Ⅰ. はじめに
近時、生成AIと著作権を巡る問題は、著作権法の分野では最も関心の高いトピックとなっています。日本でも、最近の報道によれば、複数の大手新聞社が生成AIを用いた検索サービスを提供する米国のパープレキシティを相手方として、著作権侵害などを理由として訴訟を提起したことが社会的な耳目を集めています1。一方、米国では、既に生成AIと著作権を巡る訴訟が多数提起されており、これらの訴訟の中で、生成AIの学習のために既存の著作物を利用することはフェアユースに該当するか否かが主な争点の一つになっています。そして、本年に入ってから、いくつかの事件でフェアユースの該当性の争点について判断する判決が出されはじめています。
今回のニュースレターでは、米国におけるフェアユースの法理を概説した上で、これらの事件のうち、フェアユースを認めた①Bartz et al v. Anthropic PBC事件(2025年6月23日、北カリフォルニア連邦地裁)と②Kadrey v. Meta Platforms, Inc.事件(2025年6月25日、北カリフォルニア連邦地裁)の2つの事件の事案と判示内容を紹介します。
Ⅱ. フェアユースの法理について
日本の著作権法は、包括的・一般的な要件の下で著作物の利用を許容する権利制限規定は設けておらず、個別の要件の下で著作物の利用を許容する形式の権利制限規定を設けています。
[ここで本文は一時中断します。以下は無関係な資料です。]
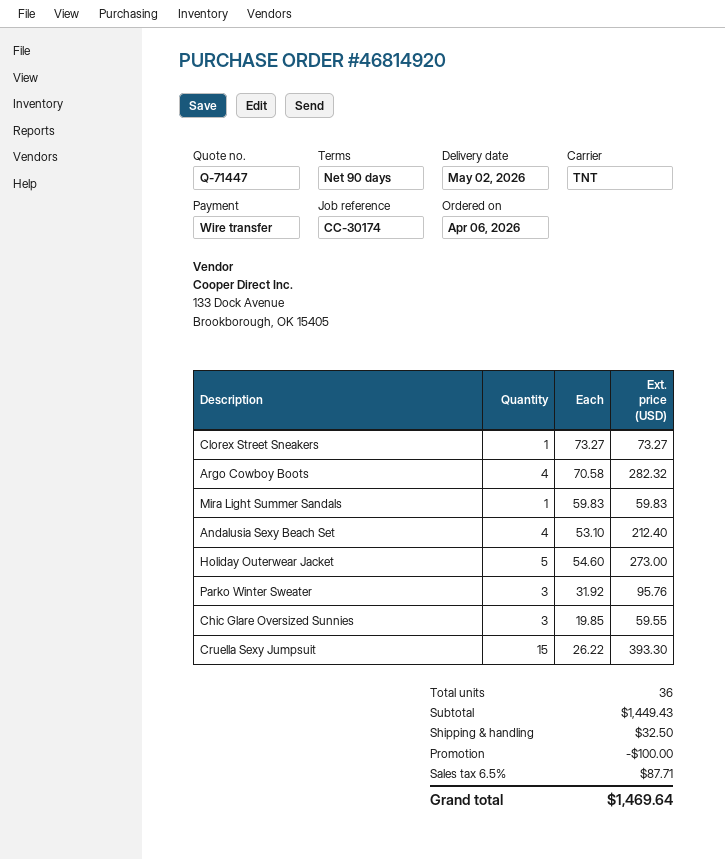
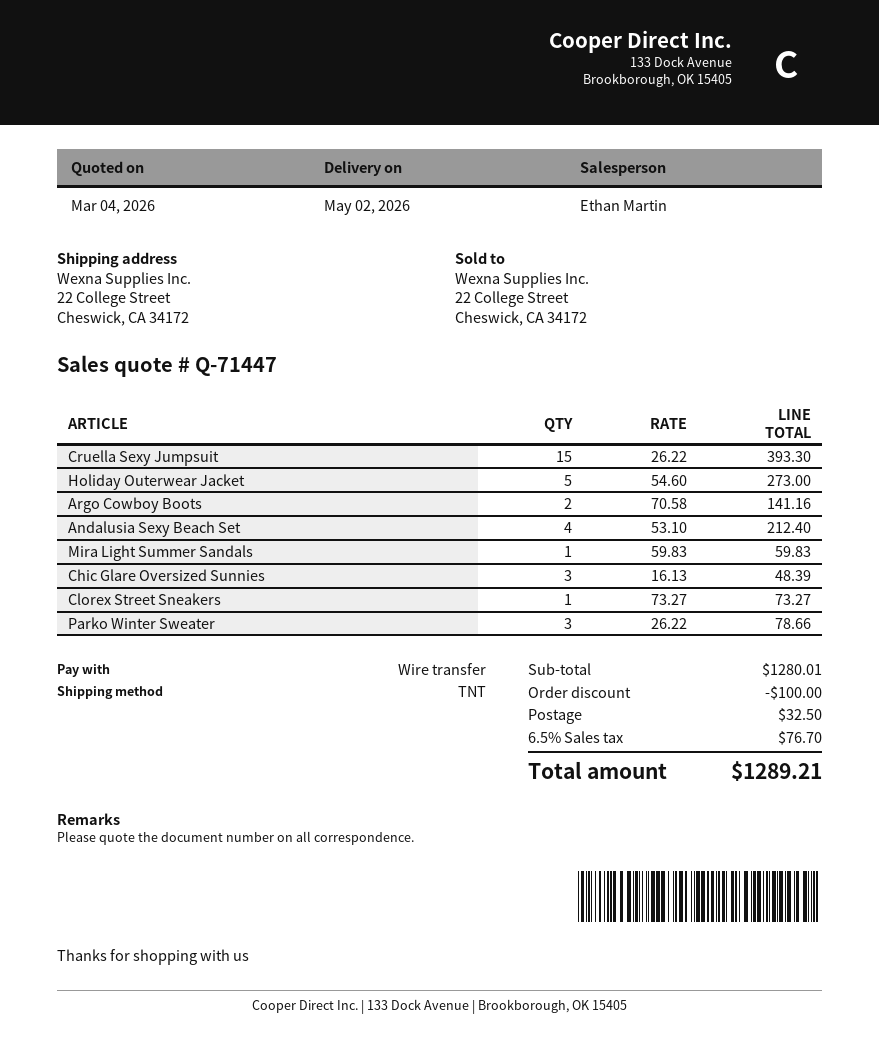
Argo Cowboy Boots: 4 x 70.58 = 282.32 -> 2 x 70.58 = 141.16
Parko Winter Sweater: 3 x 31.92 = 95.76 -> 3 x 26.22 = 78.66
Chic Glare Oversized Sunnies: 3 x 19.85 = 59.55 -> 3 x 16.13 = 48.39
subtotal: 1449.43 -> 1280.01
tax: 6.5% = 87.71 -> 6.5% = 76.70
total: 1469.64 -> 1289.21

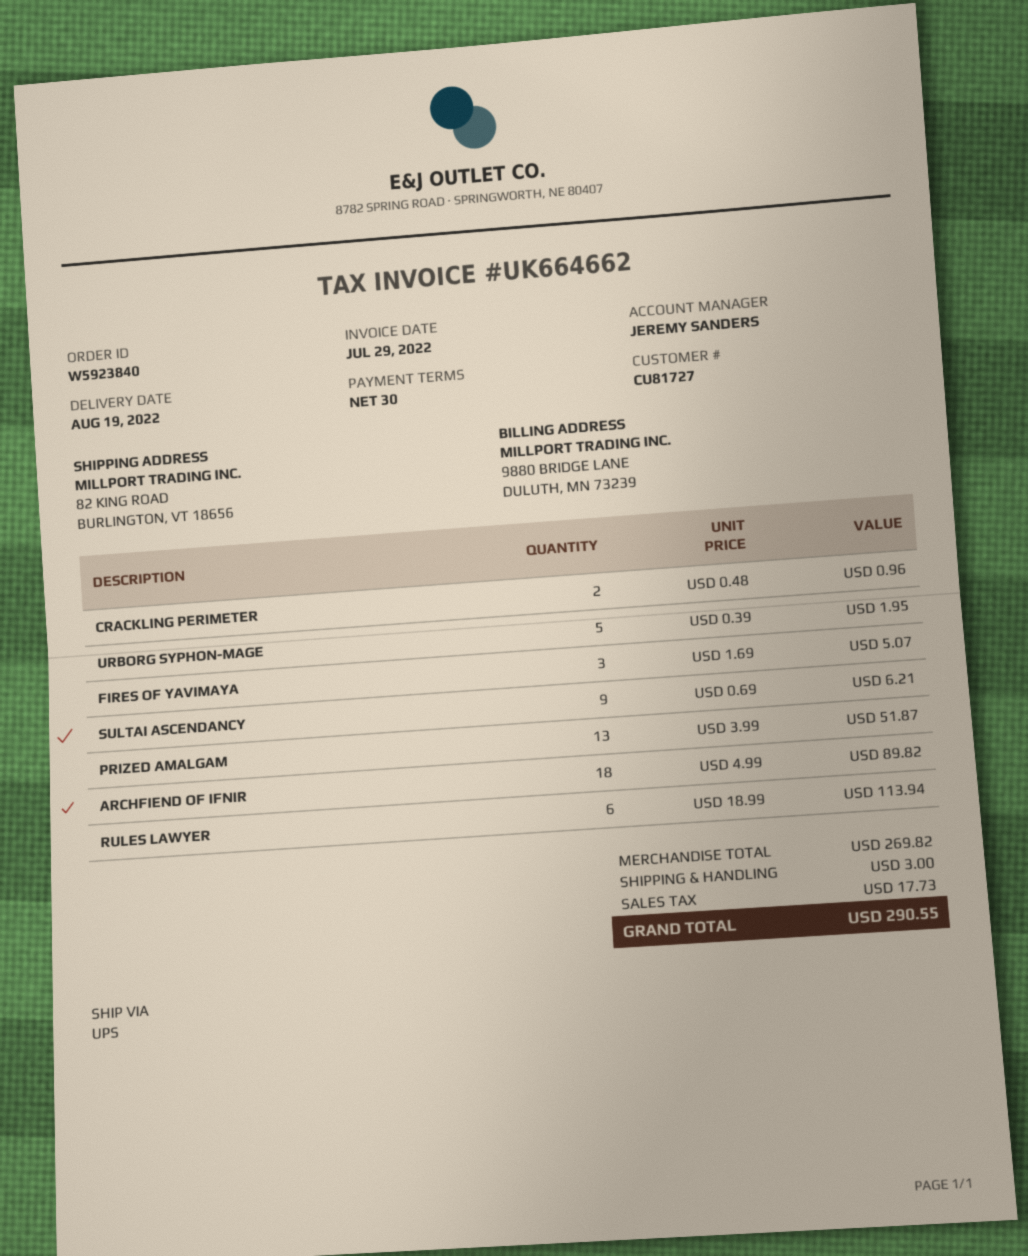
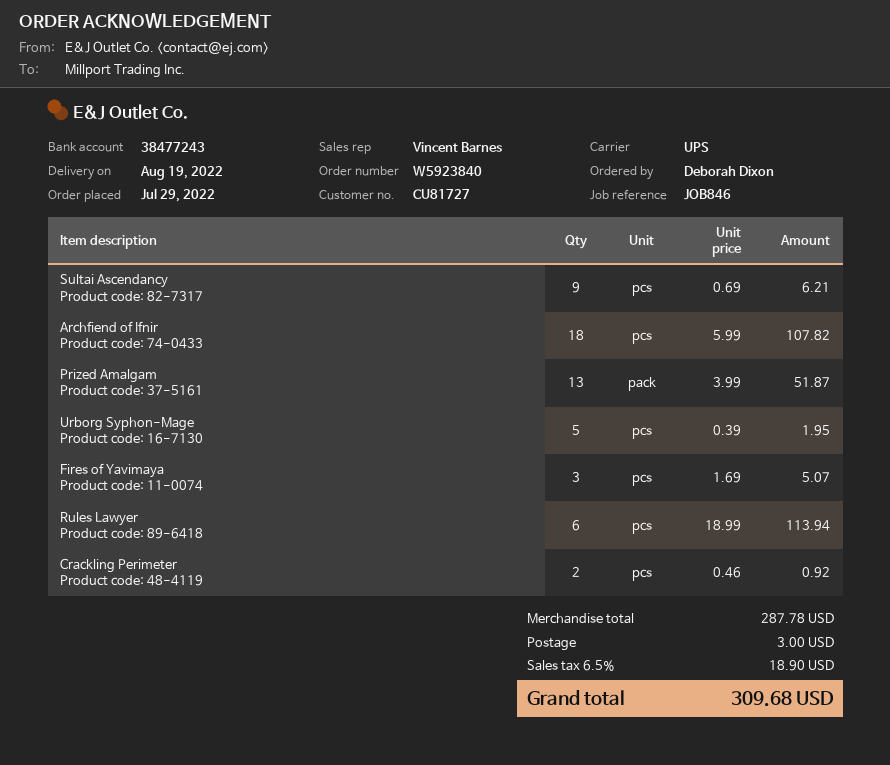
sales rep: JEREMY SANDERS -> Vincent Barnes
CRACKLING PERIMETER: 2 x 0.48 = 0.96 -> 2 x 0.46 = 0.92
ARCHFIEND OF IFNIR: 18 x 4.99 = 89.82 -> 18 x 5.99 = 107.82
subtotal: 269.82 -> 287.78
tax: 17.73 -> 18.90
total: 290.55 -> 309.68

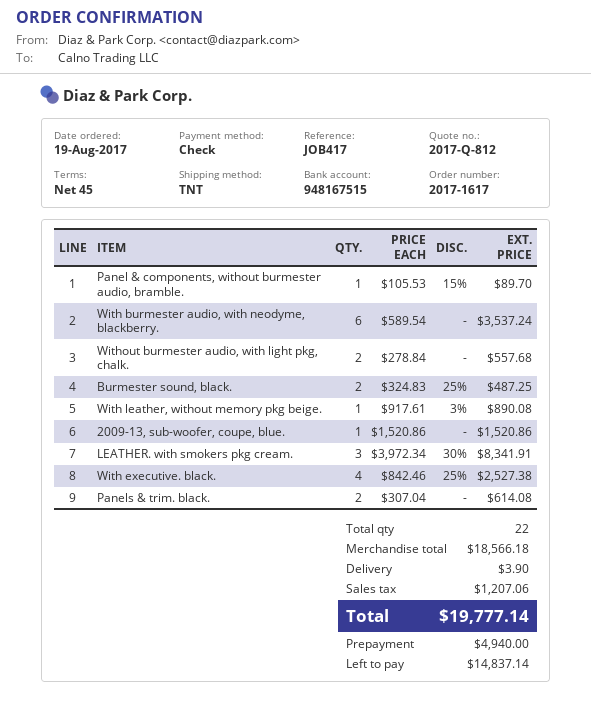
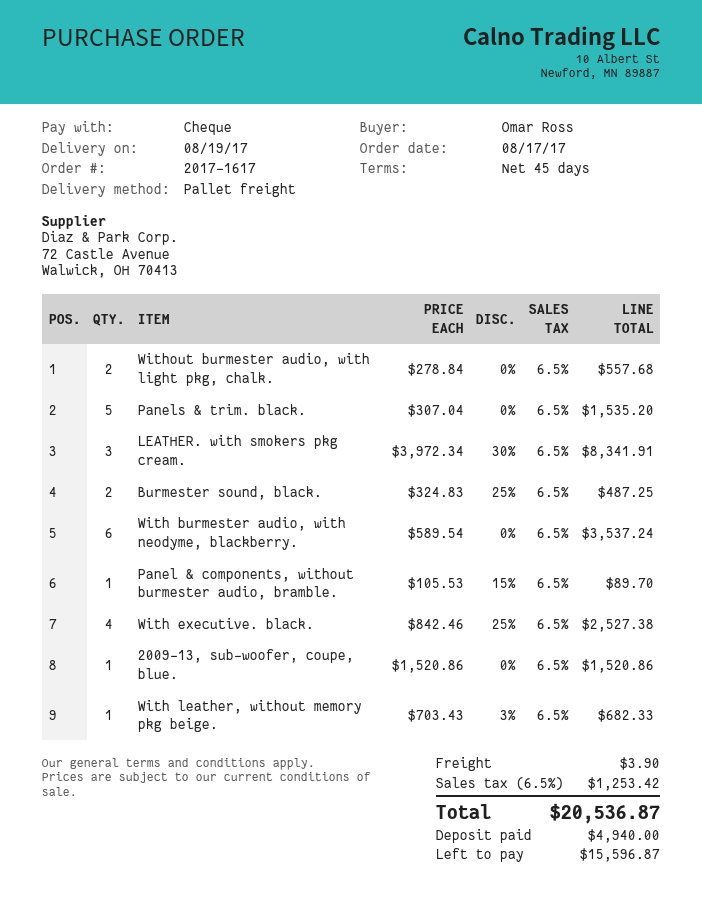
order date: 2017-08-19 -> 2017-08-17
shipping method: TNT -> pallet freight
With leather, without memory pkg beige.: 1 x 917.61 - 3% = 890.08 -> 1 x 703.43 - 3% = 682.33
Panels & trim. black.: 2 x 307.04 = 614.08 -> 5 x 307.04 = 1535.20
tax: 1207.06 -> 1253.42
total: 19777.14 -> 20536.87
balance: 14837.14 -> 15596.87

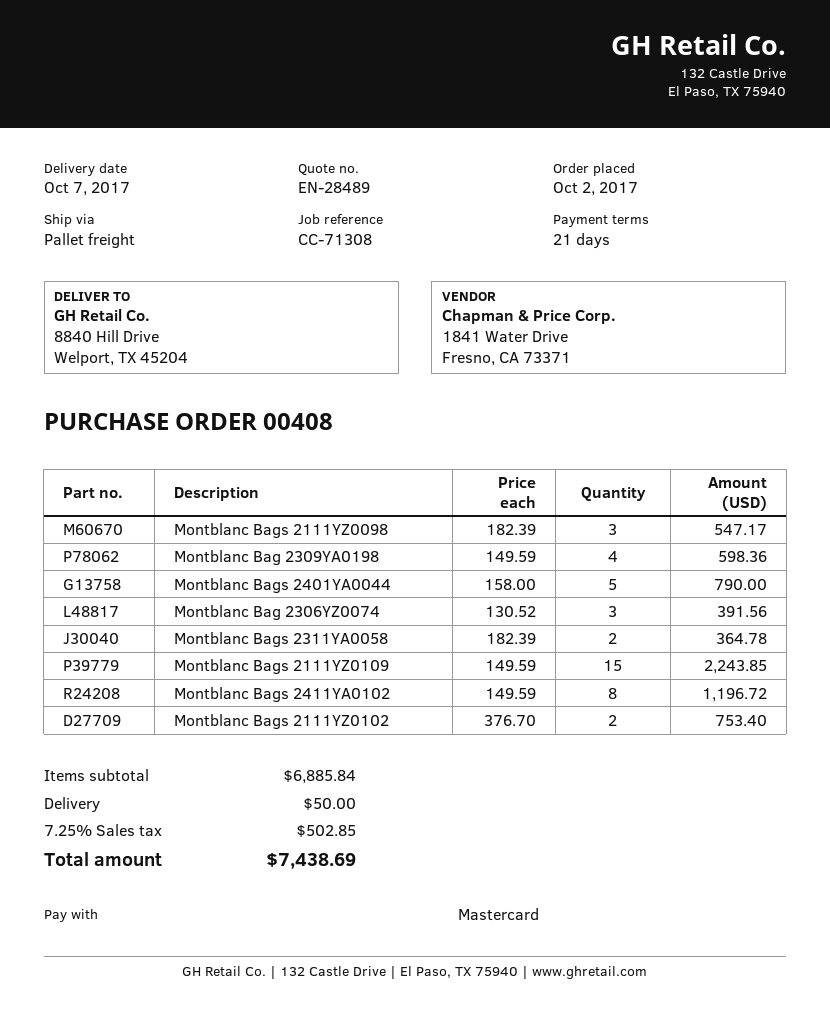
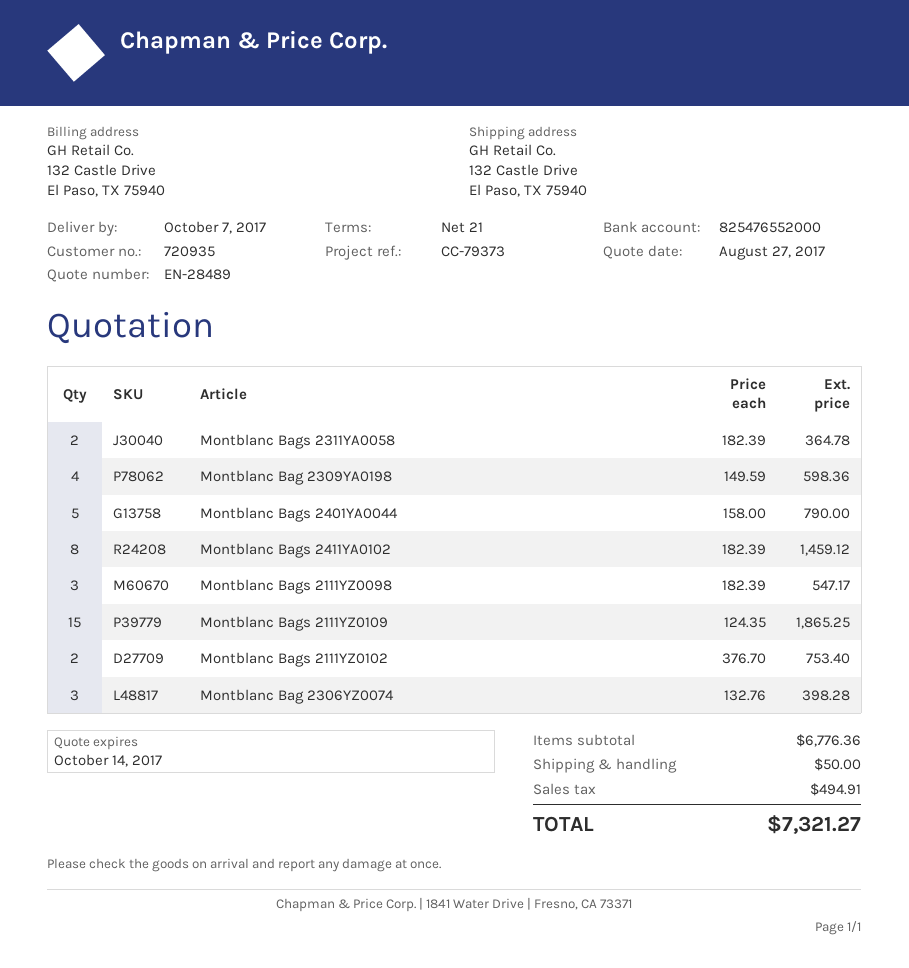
reference: CC-71308 -> CC-79373
ship to: 8840 Hill Drive, Welport, TX 45204 -> 132 Castle Drive, El Paso, TX 75940
Montblanc Bag 2306YZ0074: 3 x 130.52 = 391.56 -> 3 x 132.76 = 398.28
Montblanc Bags 2111YZ0109: 15 x 149.59 = 2243.85 -> 15 x 124.35 = 1865.25
Montblanc Bags 2411YA0102: 8 x 149.59 = 1196.72 -> 8 x 182.39 = 1459.12
subtotal: 6885.84 -> 6776.36
tax: 502.85 -> 494.91
total: 7438.69 -> 7321.27

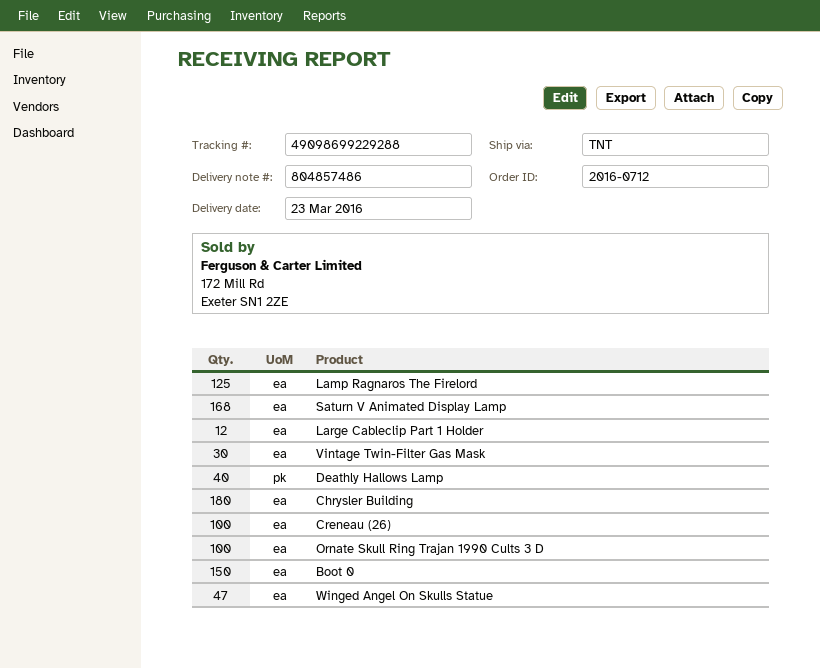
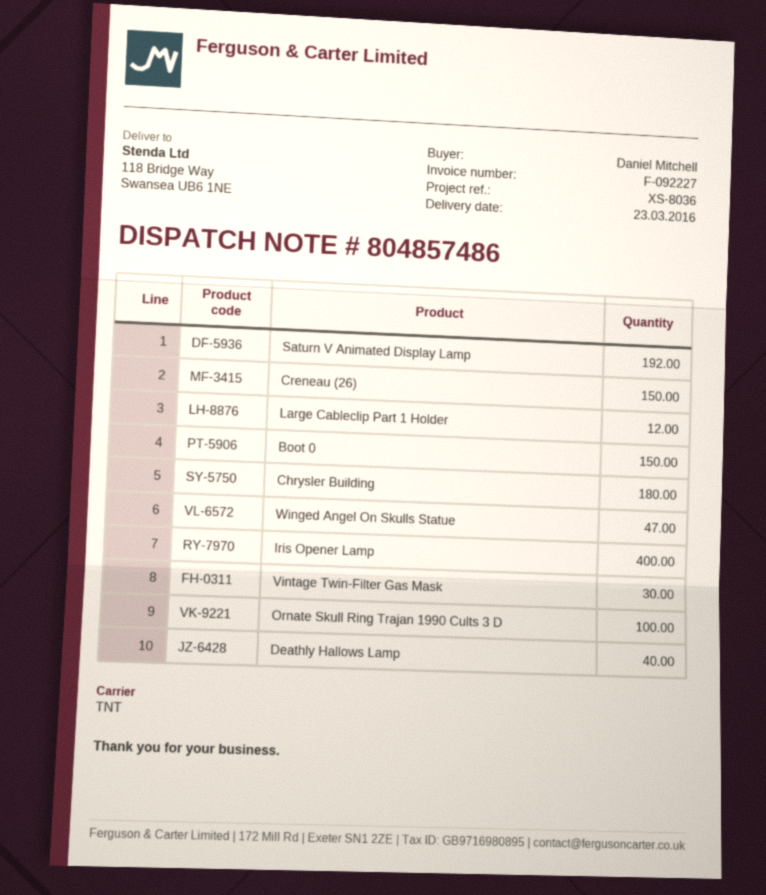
Lamp Ragnaros The Firelord: 125 -> none
Saturn V Animated Display Lamp: 168 -> 192
Creneau (26): 100 -> 150
Iris Opener Lamp: none -> 400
生成AIの学習に著作物の利用する場合に関係する権利制限規定としては、例えば、著作物に表現された思想又は感情の享受を目的としない利用について定めた30条の4やコンピュータによる情報処理及びその結果の提供に付随する軽微な利用等について定めた47条の5があります。これに対し、米国の著作権法は、同法107条において、包括的・一般的な権利制限規定として、フェアユースの法理を定めています。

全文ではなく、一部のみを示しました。